### What you are asked to do
Wherever the line with "order date: 2023-01-17 -> 2023-01-27" sits in the listing below, transcribe from it up to and including the line with "subtotal: 34001.10 -> 23825.49", exactly, and leave the remaining lines out.

### Records to process
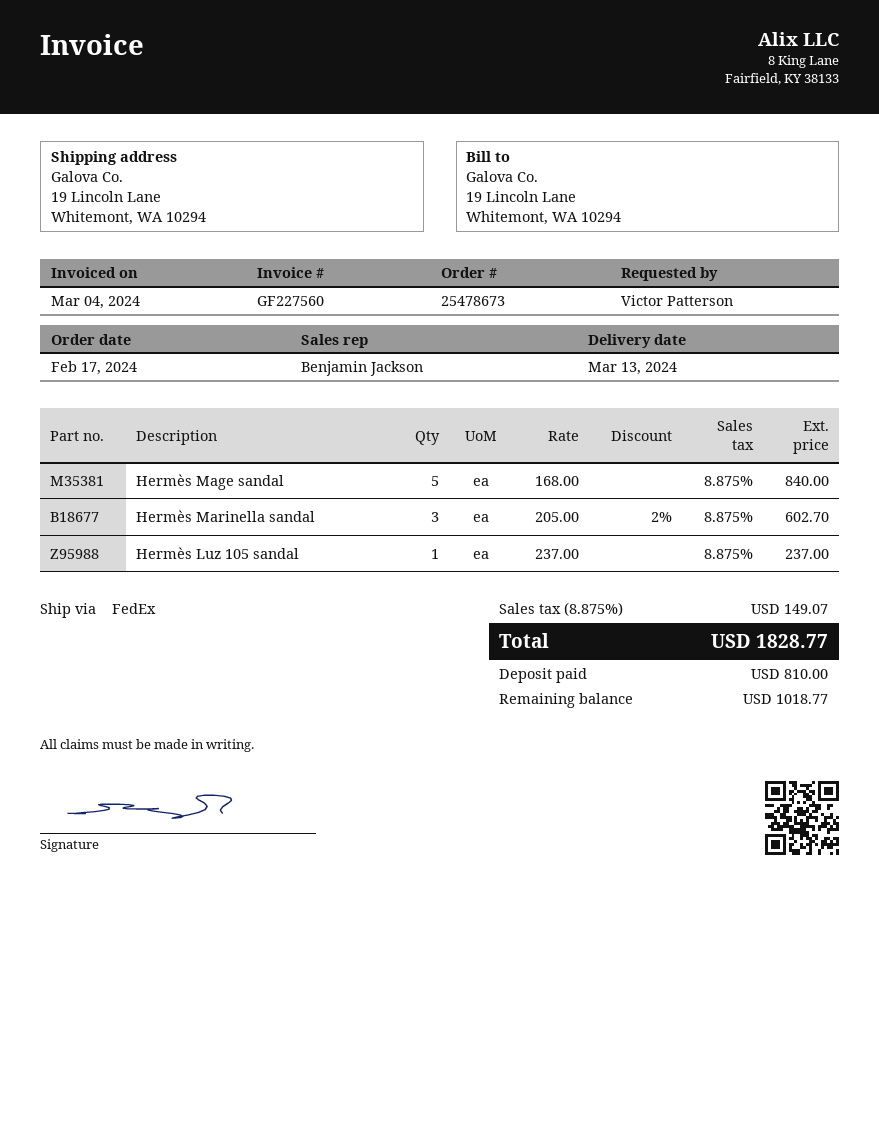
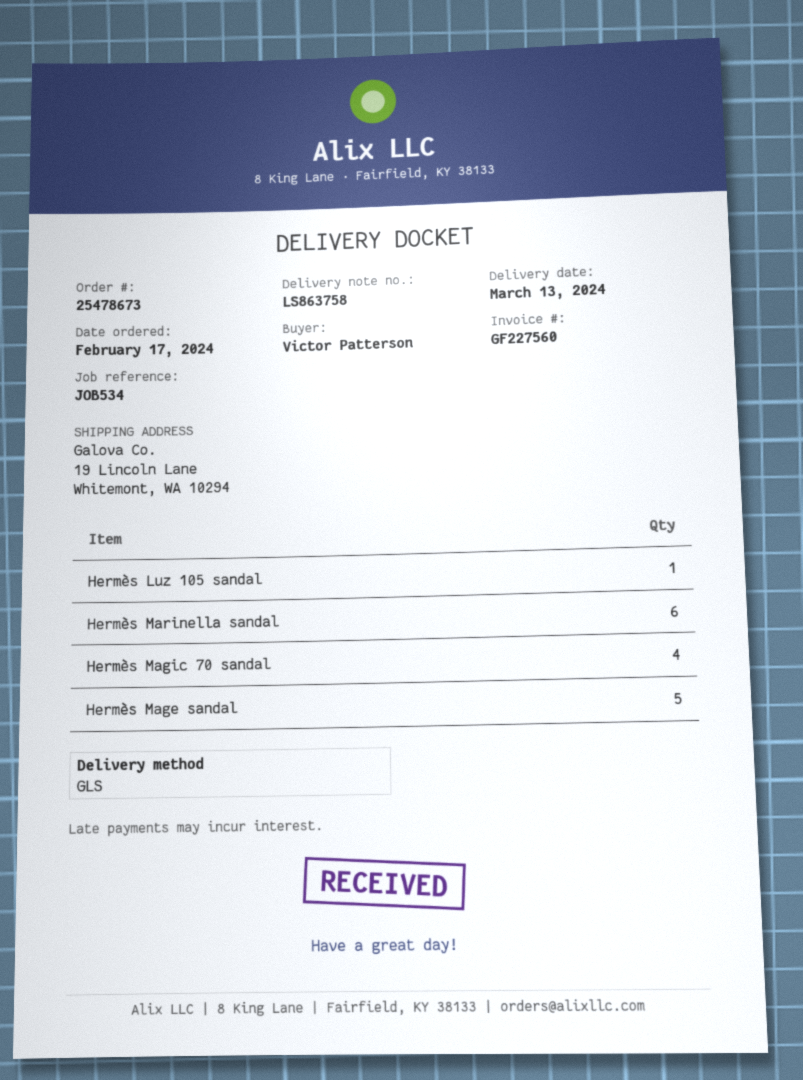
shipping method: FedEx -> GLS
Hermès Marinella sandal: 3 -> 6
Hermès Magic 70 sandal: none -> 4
--
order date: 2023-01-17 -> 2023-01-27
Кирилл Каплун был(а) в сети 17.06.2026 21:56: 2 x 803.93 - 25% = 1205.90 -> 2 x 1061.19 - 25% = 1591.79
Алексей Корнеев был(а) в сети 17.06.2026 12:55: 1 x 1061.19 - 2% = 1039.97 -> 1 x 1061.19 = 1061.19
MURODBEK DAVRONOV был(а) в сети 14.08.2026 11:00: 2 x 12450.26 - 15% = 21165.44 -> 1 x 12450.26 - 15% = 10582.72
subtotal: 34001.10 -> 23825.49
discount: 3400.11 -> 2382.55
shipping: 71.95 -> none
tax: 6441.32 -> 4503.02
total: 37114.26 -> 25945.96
...
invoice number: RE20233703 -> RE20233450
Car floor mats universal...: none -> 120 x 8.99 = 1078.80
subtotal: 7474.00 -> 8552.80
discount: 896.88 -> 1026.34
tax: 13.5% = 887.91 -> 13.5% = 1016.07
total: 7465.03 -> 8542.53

### Reply
order date: 2023-01-17 -> 2023-01-27
Кирилл Каплун был(а) в сети 17.06.2026 21:56: 2 x 803.93 - 25% = 1205.90 -> 2 x 1061.19 - 25% = 1591.79
Алексей Корнеев был(а) в сети 17.06.2026 12:55: 1 x 1061.19 - 2% = 1039.97 -> 1 x 1061.19 = 1061.19
MURODBEK DAVRONOV был(а) в сети 14.08.2026 11:00: 2 x 12450.26 - 15% = 21165.44 -> 1 x 12450.26 - 15% = 10582.72
subtotal: 34001.10 -> 23825.49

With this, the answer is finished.